Supplied data: Begin
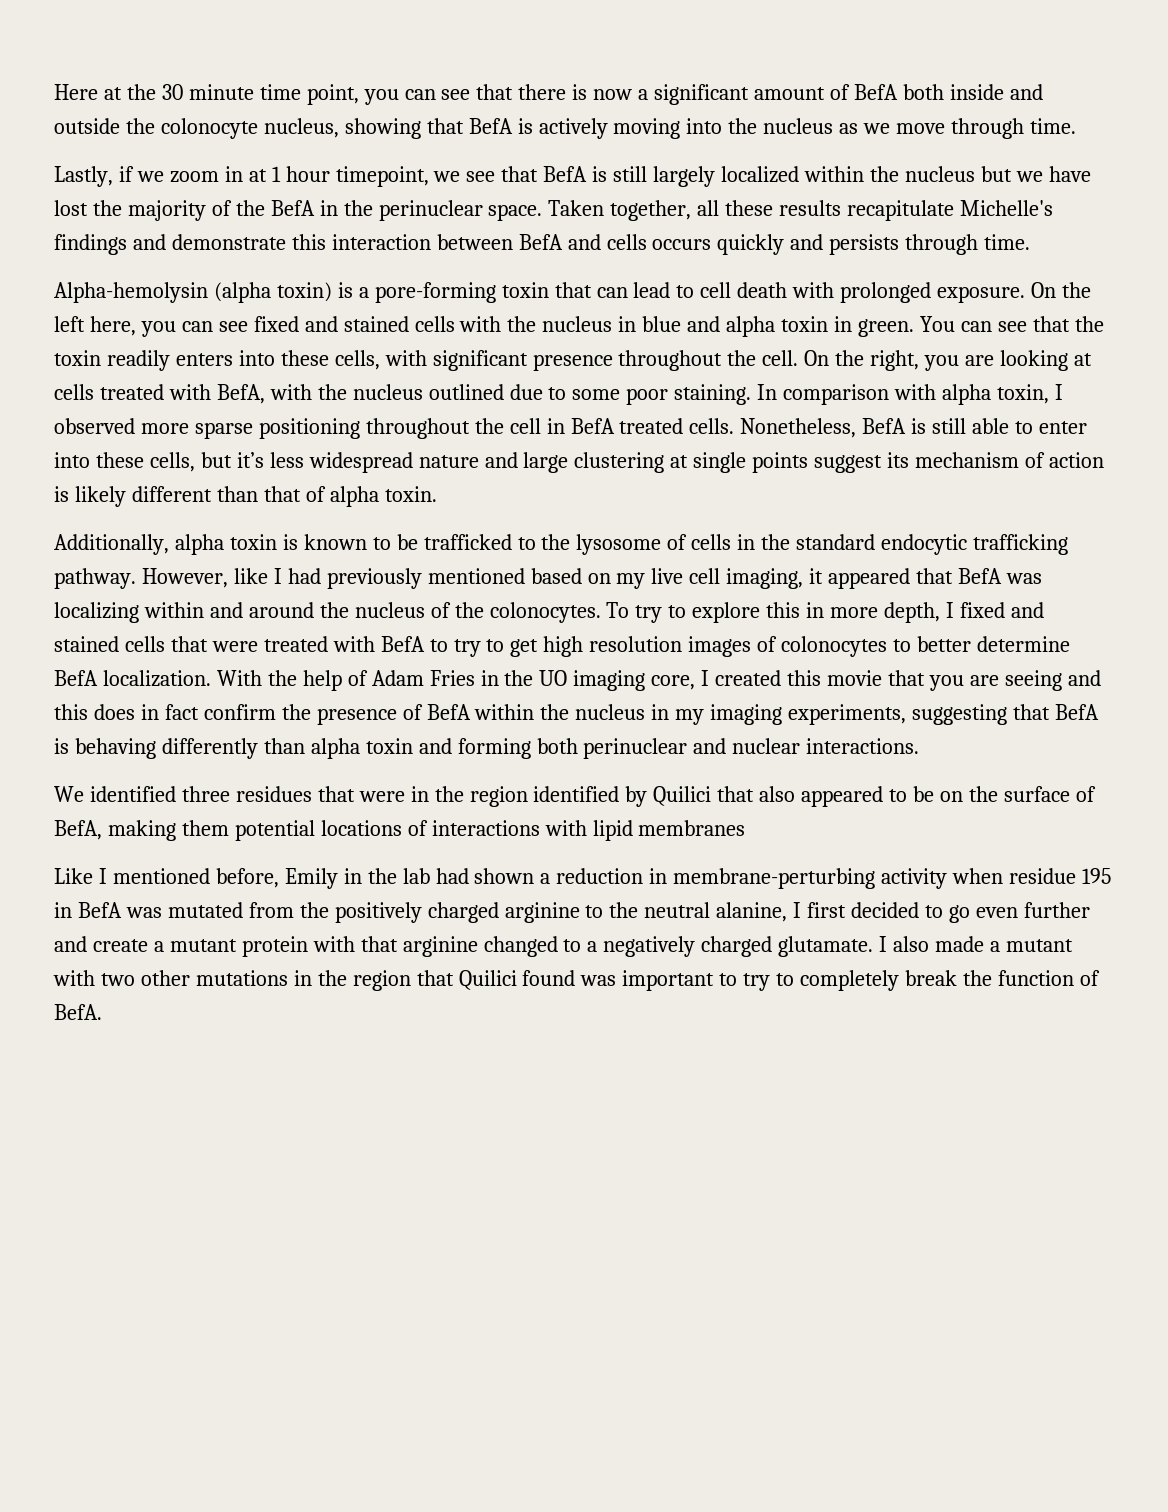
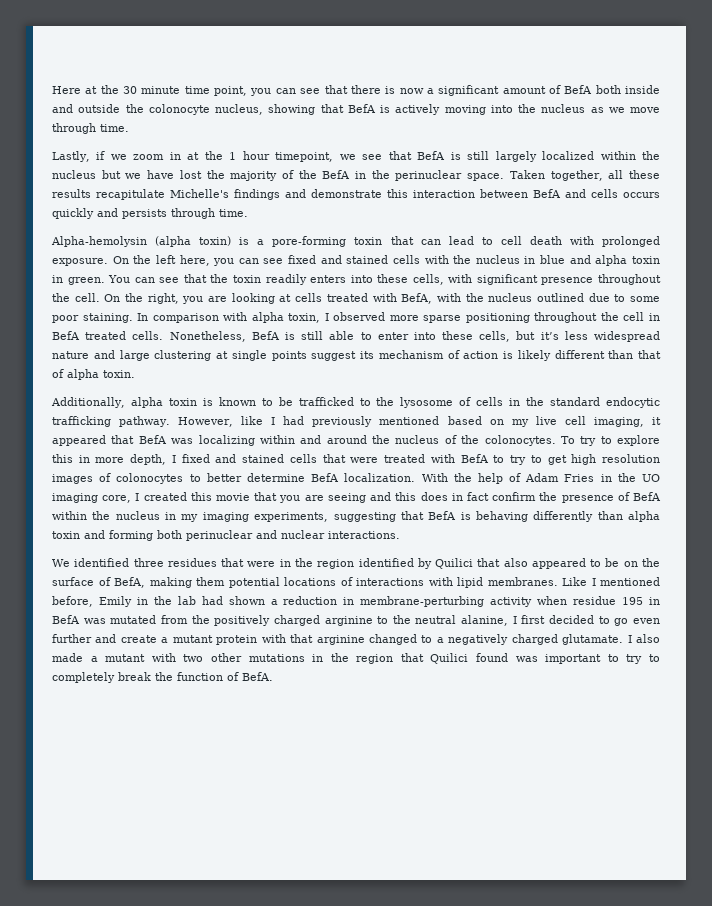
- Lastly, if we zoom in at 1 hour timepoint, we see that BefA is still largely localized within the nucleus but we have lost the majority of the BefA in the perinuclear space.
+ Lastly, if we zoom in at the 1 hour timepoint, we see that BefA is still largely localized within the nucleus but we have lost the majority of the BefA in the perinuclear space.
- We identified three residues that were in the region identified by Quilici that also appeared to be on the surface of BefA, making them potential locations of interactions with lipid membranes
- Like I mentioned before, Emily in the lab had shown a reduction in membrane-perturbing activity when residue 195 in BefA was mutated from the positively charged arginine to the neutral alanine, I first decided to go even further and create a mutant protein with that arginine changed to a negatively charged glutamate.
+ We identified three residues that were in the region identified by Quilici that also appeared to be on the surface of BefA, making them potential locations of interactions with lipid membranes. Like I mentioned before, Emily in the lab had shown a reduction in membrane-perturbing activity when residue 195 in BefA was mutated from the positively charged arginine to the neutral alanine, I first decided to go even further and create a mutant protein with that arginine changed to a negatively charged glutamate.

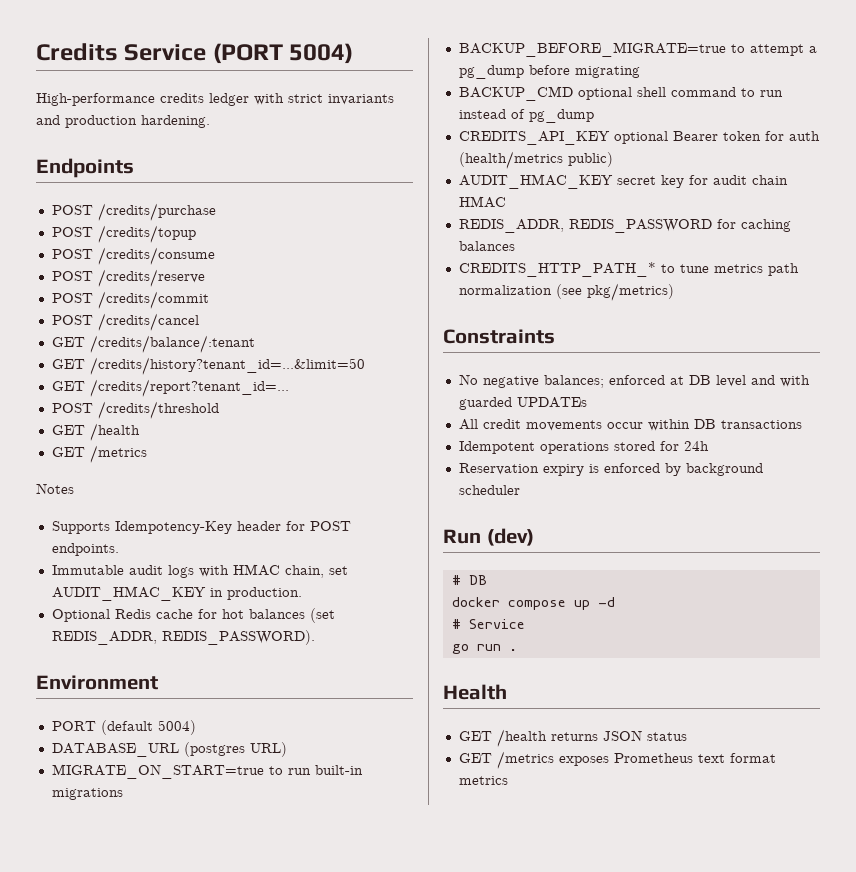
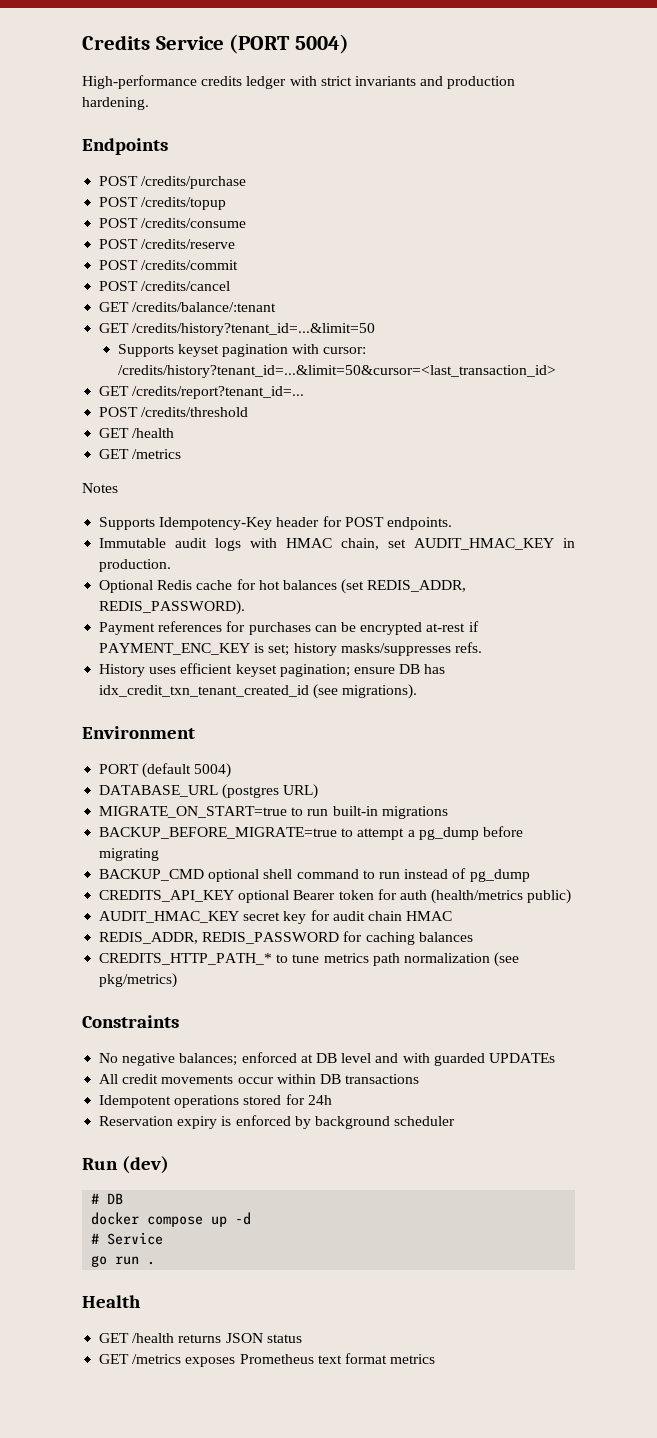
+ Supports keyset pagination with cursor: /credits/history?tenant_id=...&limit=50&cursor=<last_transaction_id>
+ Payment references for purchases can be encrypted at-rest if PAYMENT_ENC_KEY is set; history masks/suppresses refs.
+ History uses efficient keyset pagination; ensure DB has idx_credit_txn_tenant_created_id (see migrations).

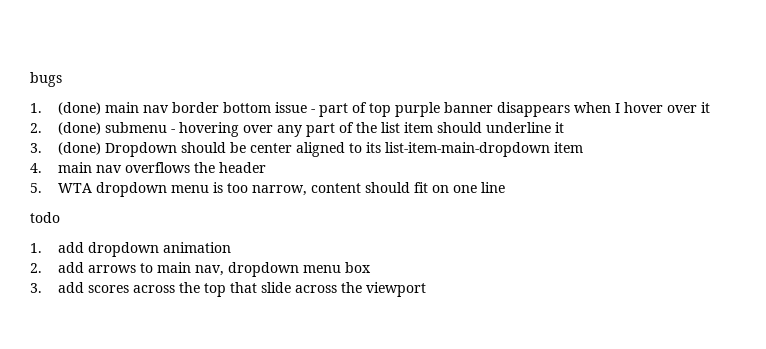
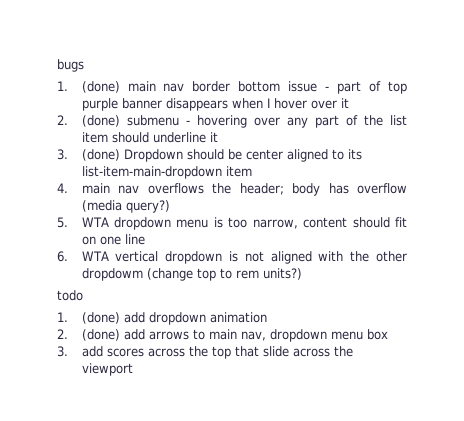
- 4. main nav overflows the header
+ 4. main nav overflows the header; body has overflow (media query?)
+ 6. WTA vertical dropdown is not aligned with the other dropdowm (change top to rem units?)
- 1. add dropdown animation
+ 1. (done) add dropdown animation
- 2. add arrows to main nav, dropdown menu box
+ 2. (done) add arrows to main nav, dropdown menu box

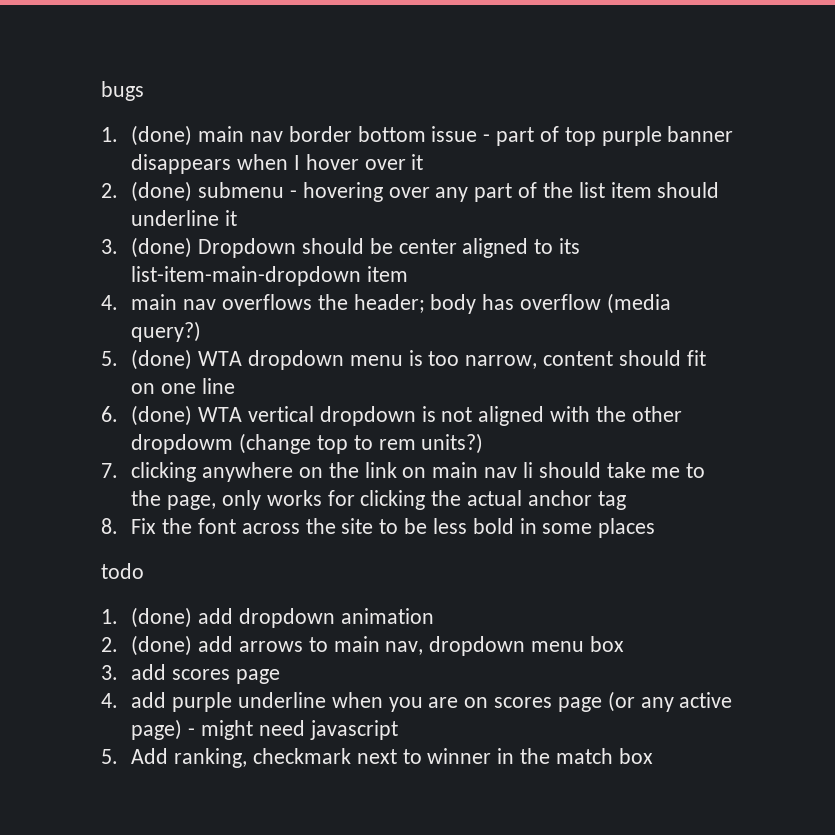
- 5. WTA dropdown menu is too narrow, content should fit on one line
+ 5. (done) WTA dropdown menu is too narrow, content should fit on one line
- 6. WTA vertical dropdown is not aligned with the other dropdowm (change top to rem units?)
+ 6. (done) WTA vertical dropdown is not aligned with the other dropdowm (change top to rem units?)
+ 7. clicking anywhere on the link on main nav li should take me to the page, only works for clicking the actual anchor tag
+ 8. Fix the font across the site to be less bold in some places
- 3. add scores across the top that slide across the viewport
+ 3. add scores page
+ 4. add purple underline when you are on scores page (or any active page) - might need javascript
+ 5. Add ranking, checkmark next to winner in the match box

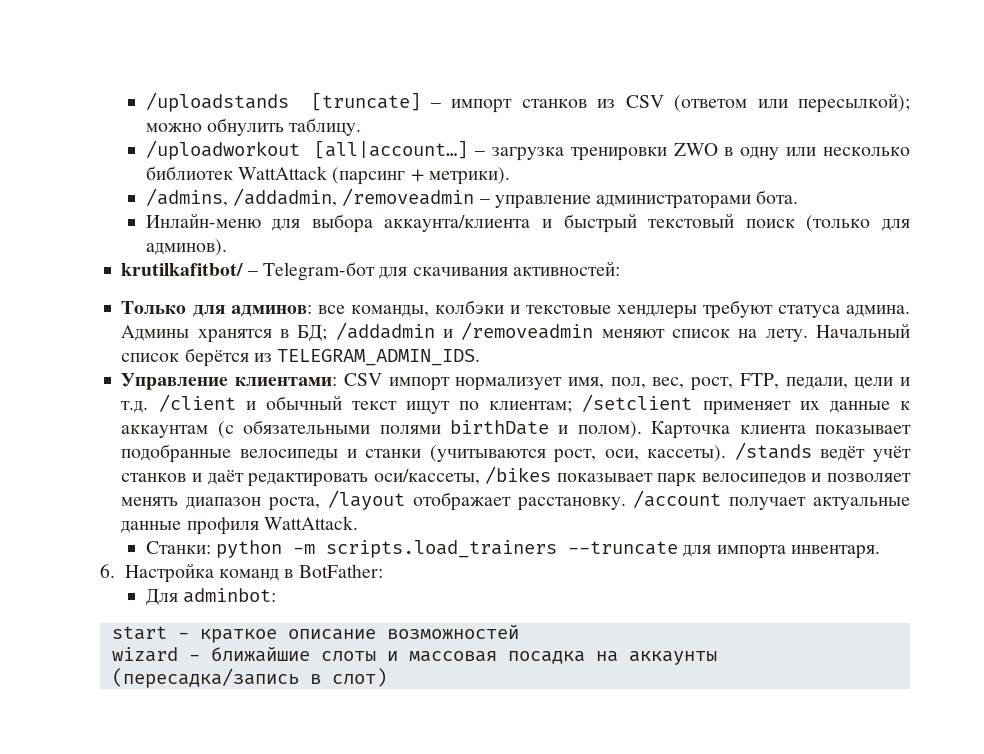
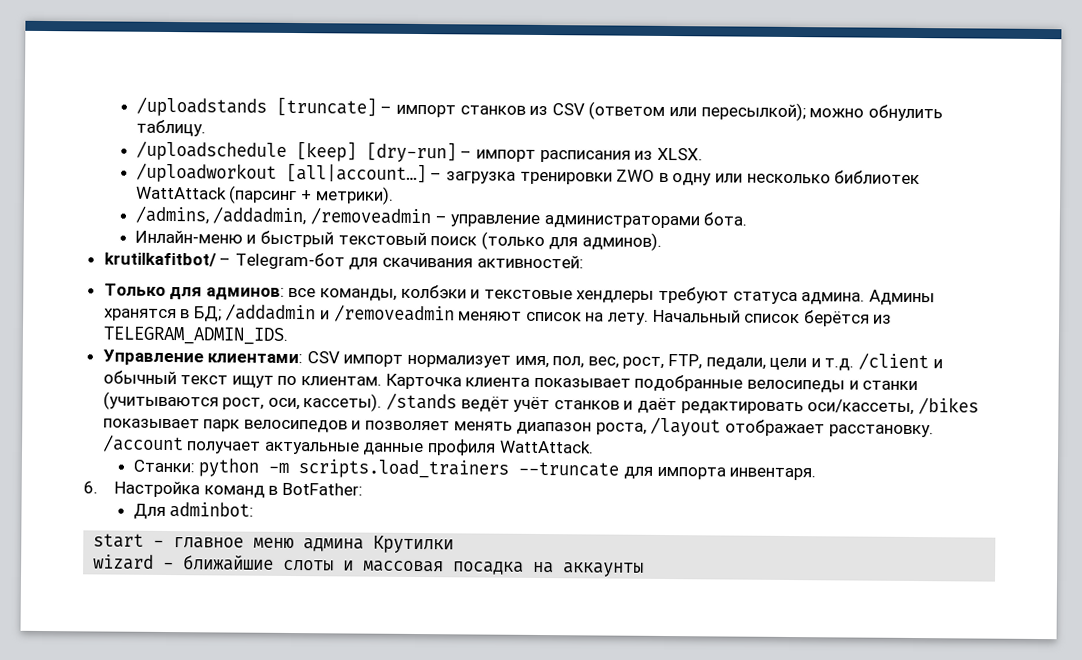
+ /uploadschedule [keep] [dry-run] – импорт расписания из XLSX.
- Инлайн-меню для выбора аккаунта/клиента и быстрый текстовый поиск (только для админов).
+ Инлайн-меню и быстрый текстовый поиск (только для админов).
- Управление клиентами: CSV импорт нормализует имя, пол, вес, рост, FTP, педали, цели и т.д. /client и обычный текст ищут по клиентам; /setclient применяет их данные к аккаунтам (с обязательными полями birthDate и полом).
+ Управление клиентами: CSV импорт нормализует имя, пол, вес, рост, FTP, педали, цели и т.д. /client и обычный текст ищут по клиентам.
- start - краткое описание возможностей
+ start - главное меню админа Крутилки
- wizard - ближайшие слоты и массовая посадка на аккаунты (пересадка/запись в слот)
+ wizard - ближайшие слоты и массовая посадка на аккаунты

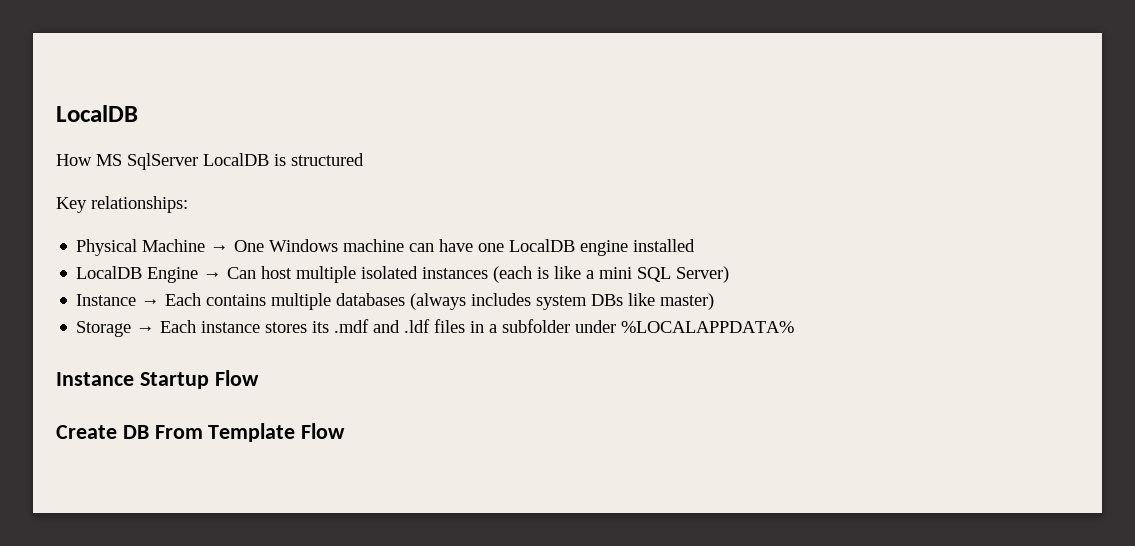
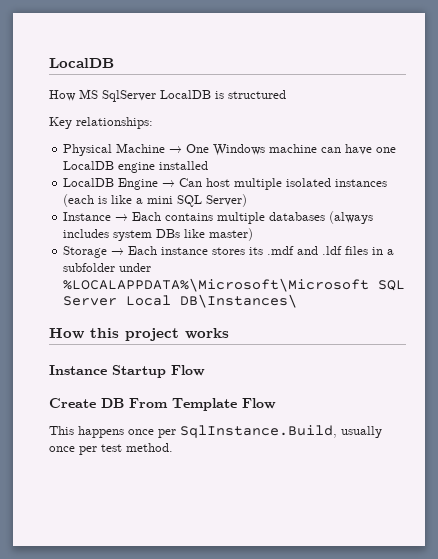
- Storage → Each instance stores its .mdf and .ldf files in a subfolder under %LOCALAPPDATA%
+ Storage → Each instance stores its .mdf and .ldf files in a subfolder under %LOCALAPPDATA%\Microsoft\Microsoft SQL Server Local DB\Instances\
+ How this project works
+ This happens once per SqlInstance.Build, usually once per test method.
Supplied data: End
> _Required action_
Leave the images out and output the remaining material exactly as it stands.

> _Your solution_
- Lastly, if we zoom in at 1 hour timepoint, we see that BefA is still largely localized within the nucleus but we have lost the majority of the BefA in the perinuclear space.
+ Lastly, if we zoom in at the 1 hour timepoint, we see that BefA is still largely localized within the nucleus but we have lost the majority of the BefA in the perinuclear space.
- We identified three residues that were in the region identified by Quilici that also appeared to be on the surface of BefA, making them potential locations of interactions with lipid membranes
- Like I mentioned before, Emily in the lab had shown a reduction in membrane-perturbing activity when residue 195 in BefA was mutated from the positively charged arginine to the neutral alanine, I first decided to go even further and create a mutant protein with that arginine changed to a negatively charged glutamate.
+ We identified three residues that were in the region identified by Quilici that also appeared to be on the surface of BefA, making them potential locations of interactions with lipid membranes. Like I mentioned before, Emily in the lab had shown a reduction in membrane-perturbing activity when residue 195 in BefA was mutated from the positively charged arginine to the neutral alanine, I first decided to go even further and create a mutant protein with that arginine changed to a negatively charged glutamate.

+ Supports keyset pagination with cursor: /credits/history?tenant_id=...&limit=50&cursor=<last_transaction_id>
+ Payment references for purchases can be encrypted at-rest if PAYMENT_ENC_KEY is set; history masks/suppresses refs.
+ History uses efficient keyset pagination; ensure DB has idx_credit_txn_tenant_created_id (see migrations).

- 4. main nav overflows the header
+ 4. main nav overflows the header; body has overflow (media query?)
+ 6. WTA vertical dropdown is not aligned with the other dropdowm (change top to rem units?)
- 1. add dropdown animation
+ 1. (done) add dropdown animation
- 2. add arrows to main nav, dropdown menu box
+ 2. (done) add arrows to main nav, dropdown menu box

- 5. WTA dropdown menu is too narrow, content should fit on one line
+ 5. (done) WTA dropdown menu is too narrow, content should fit on one line
- 6. WTA vertical dropdown is not aligned with the other dropdowm (change top to rem units?)
+ 6. (done) WTA vertical dropdown is not aligned with the other dropdowm (change top to rem units?)
+ 7. clicking anywhere on the link on main nav li should take me to the page, only works for clicking the actual anchor tag
+ 8. Fix the font across the site to be less bold in some places
- 3. add scores across the top that slide across the viewport
+ 3. add scores page
+ 4. add purple underline when you are on scores page (or any active page) - might need javascript
+ 5. Add ranking, checkmark next to winner in the match box

+ /uploadschedule [keep] [dry-run] – импорт расписания из XLSX.
- Инлайн-меню для выбора аккаунта/клиента и быстрый текстовый поиск (только для админов).
+ Инлайн-меню и быстрый текстовый поиск (только для админов).
- Управление клиентами: CSV импорт нормализует имя, пол, вес, рост, FTP, педали, цели и т.д. /client и обычный текст ищут по клиентам; /setclient применяет их данные к аккаунтам (с обязательными полями birthDate и полом).
+ Управление клиентами: CSV импорт нормализует имя, пол, вес, рост, FTP, педали, цели и т.д. /client и обычный текст ищут по клиентам.
- start - краткое описание возможностей
+ start - главное меню админа Крутилки
- wizard - ближайшие слоты и массовая посадка на аккаунты (пересадка/запись в слот)
+ wizard - ближайшие слоты и массовая посадка на аккаунты

- Storage → Each instance stores its .mdf and .ldf files in a subfolder under %LOCALAPPDATA%
+ Storage → Each instance stores its .mdf and .ldf files in a subfolder under %LOCALAPPDATA%\Microsoft\Microsoft SQL Server Local DB\Instances\
+ How this project works
+ This happens once per SqlInstance.Build, usually once per test method.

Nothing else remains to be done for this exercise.